JurisdictionEngland & Wales
JudgeMr Justice Holgate
Judgment Date31 January 2020
Neutral Citation[2020] EWHC 161 (Admin)
CourtQueen's Bench Division (Administrative Court)
Docket NumberCase No: CO/2292/2019, CO/2293/2019, CO/2302/2019, and CO/2304/2019
Date31 January 2020
Between:
Mr J. J. Gluck
Claimant
and
(1) Secretary of State for Housing, Communities and Local Government
(2) Crawley Borough Council
Defendants

[2020] EWHC 161 (Admin)

Before:

The Hon.
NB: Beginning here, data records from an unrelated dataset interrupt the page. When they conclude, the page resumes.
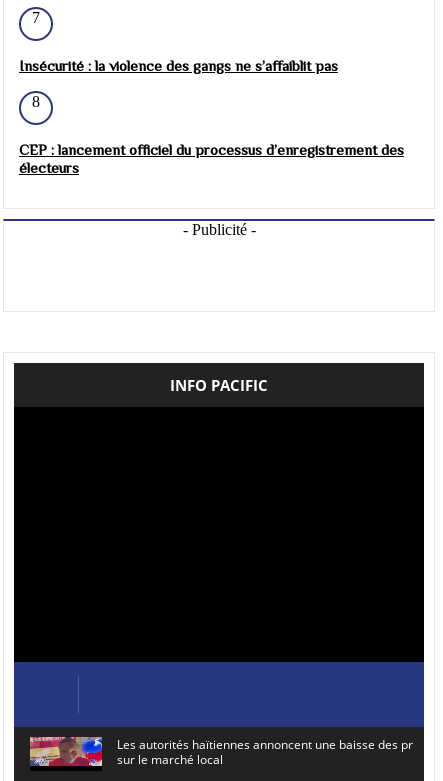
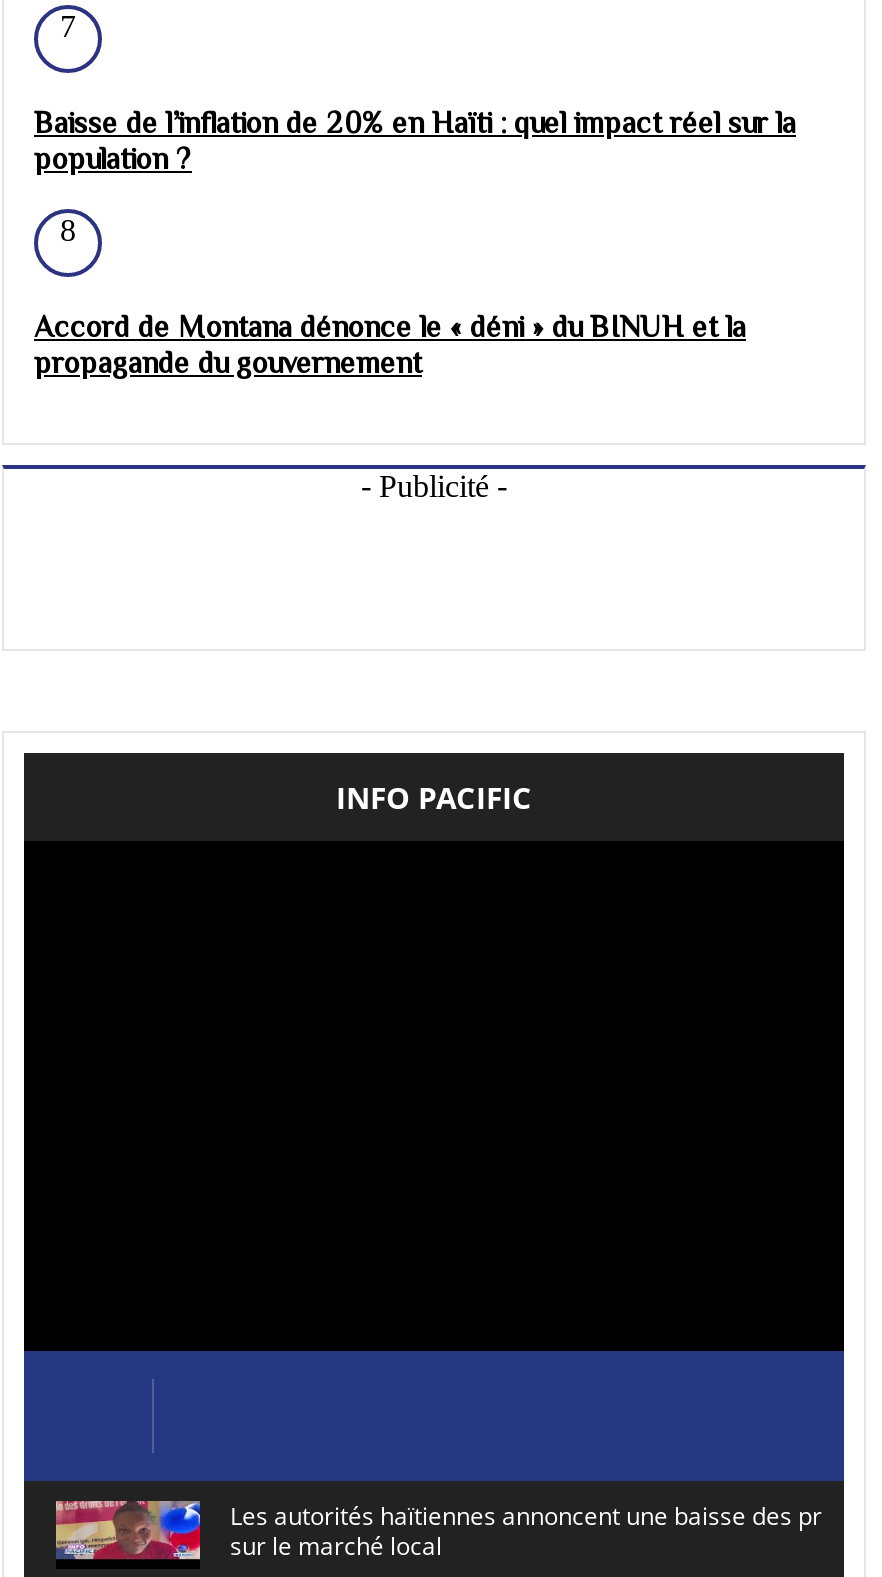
- Insécurité : la violence des gangs ne s’affaiblit pas
+ Baisse de l’inflation de 20% en Haïti : quel impact réel sur la
+ population ?

- CEP : lancement officiel du processus d’enregistrement des
- électeurs
+ Accord de Montana dénonce le « déni » du BINUH et la
+ propagande du gouvernement
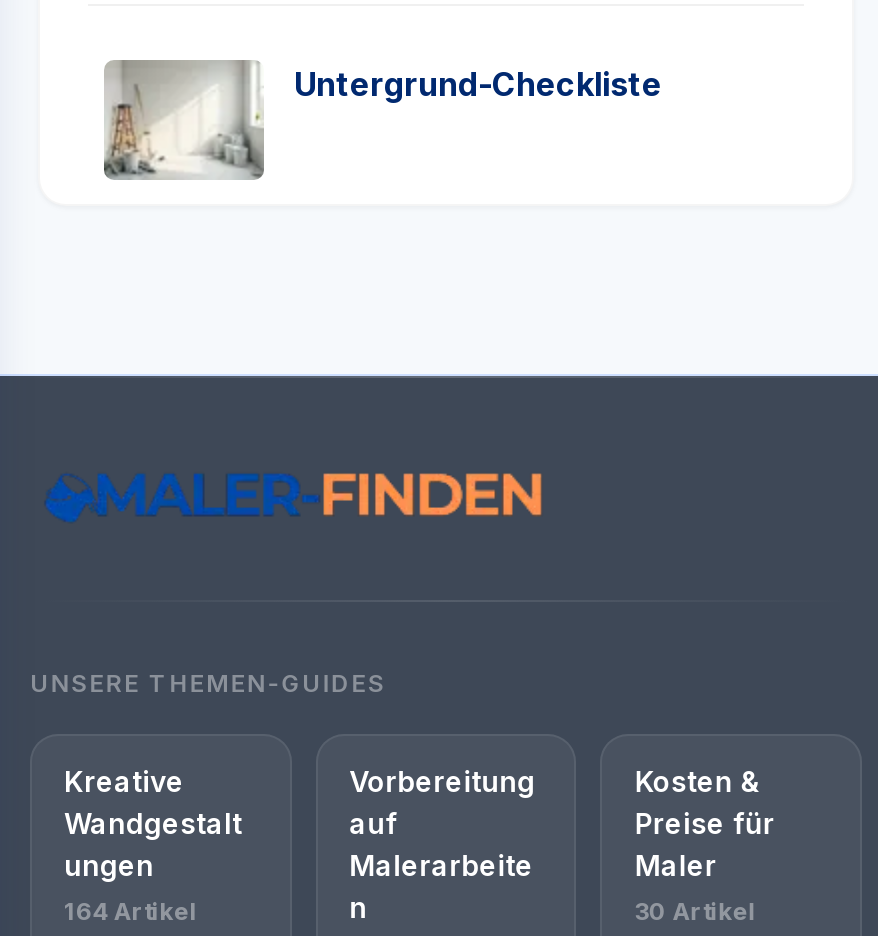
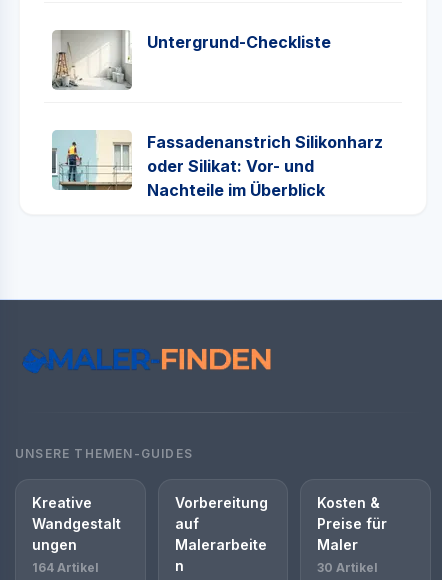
+ [image]
+ Fassadenanstrich Silikonharz
+ oder Silikat: Vor- und
+ Nachteile im Überblick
Mr Justice Holgate

Case No: CO/2292/2019, CO/2293/2019, CO/2302/2019, and CO/2304/2019

IN THE HIGH COURT OF JUSTICE

QUEEN'S BENCH DIVISION PLANNING COURT

Royal Courts of Justice

Strand, London, WC2A 2LL

Ms Philippa Jackson (instructed by Asserson) for the Claimant

Mr Charles Streeten (instructed by Government Legal Department) for the First Defendant

The Second Defendant did not appear and was not represented

Hearing date: 10 December 2019

Approved Judgment

I direct that pursuant to CPR PD 39A para 6.1 no official shorthand note shall be taken of this Judgment and that copies of this version as handed down may be treated as authentic.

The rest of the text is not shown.